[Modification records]
——

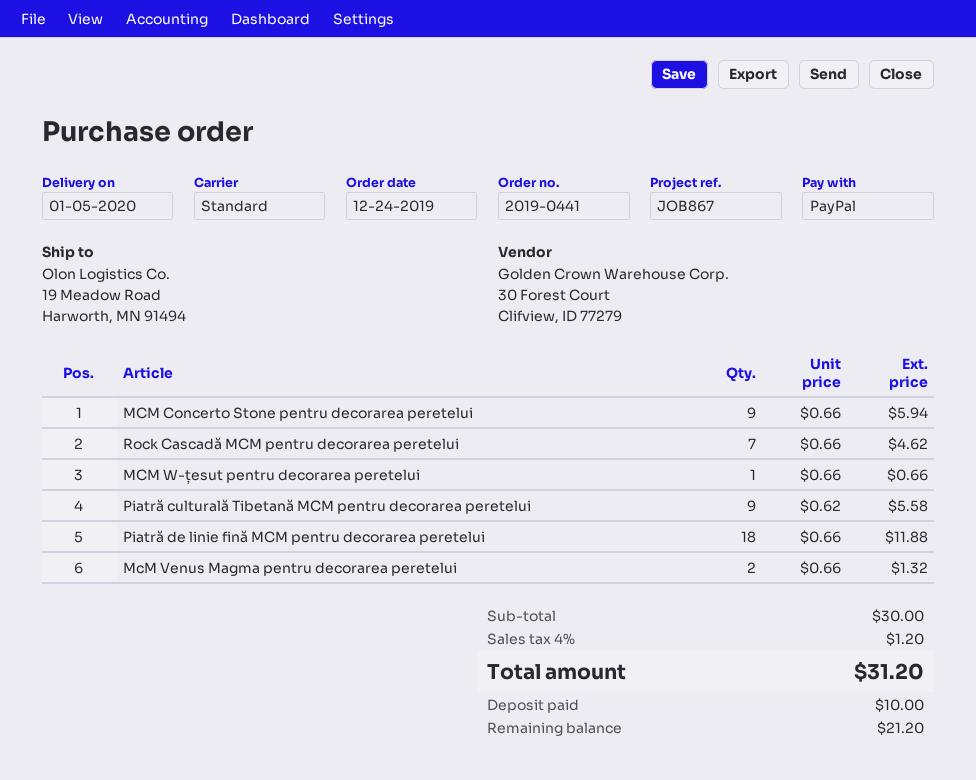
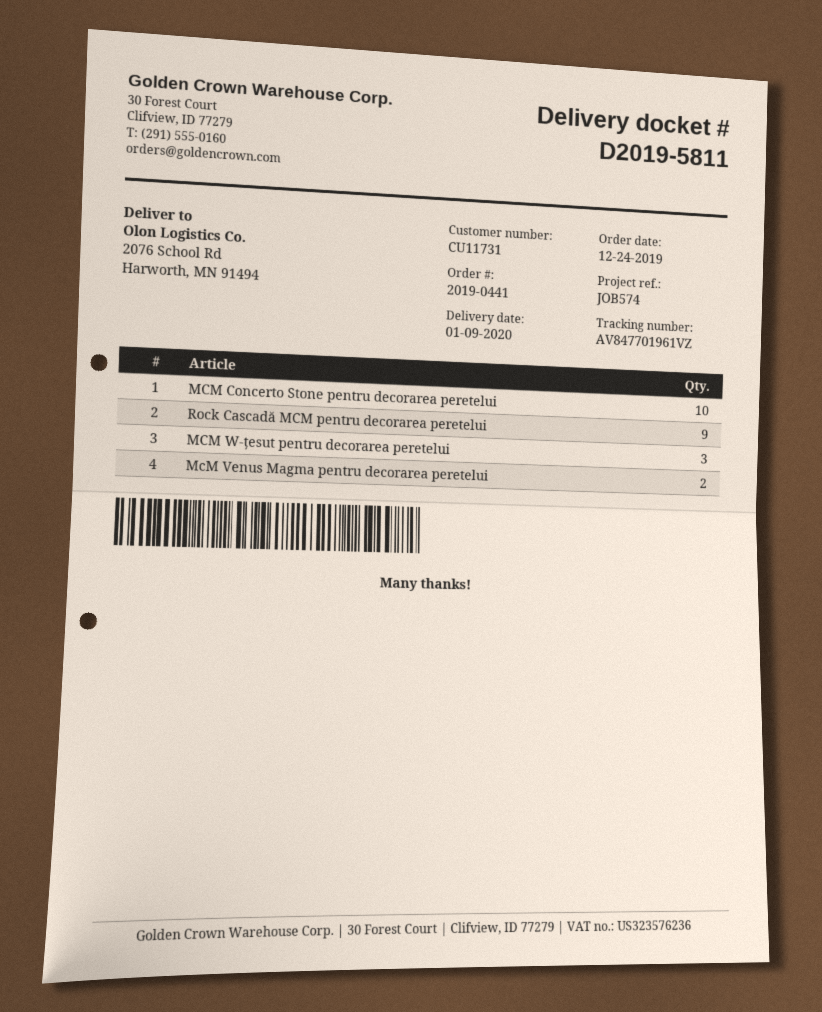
delivery date: 2020-01-05 -> 2020-01-09
reference: JOB867 -> JOB574
ship to: 19 Meadow Road, Harworth, MN 91494 -> 2076 School Rd, Harworth, MN 91494
MCM Concerto Stone pentru decorarea peretelui: 9 -> 10
Rock Cascadă MCM pentru decorarea peretelui: 7 -> 9
MCM W-țesut pentru decorarea peretelui: 1 -> 3
Piatră culturală Tibetană MCM pentru decorarea peretelui: 9 -> none
Piatră de linie fină MCM pentru decorarea peretelui: 18 -> none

——

* _Your task_:
In the entries above, find each line with "peretelui" and copy it.

* _Output for this exercise_:
MCM Concerto Stone pentru decorarea peretelui: 9 -> 10
Rock Cascadă MCM pentru decorarea peretelui: 7 -> 9
MCM W-țesut pentru decorarea peretelui: 1 -> 3
Piatră culturală Tibetană MCM pentru decorarea peretelui: 9 -> none
Piatră de linie fină MCM pentru decorarea peretelui: 18 -> none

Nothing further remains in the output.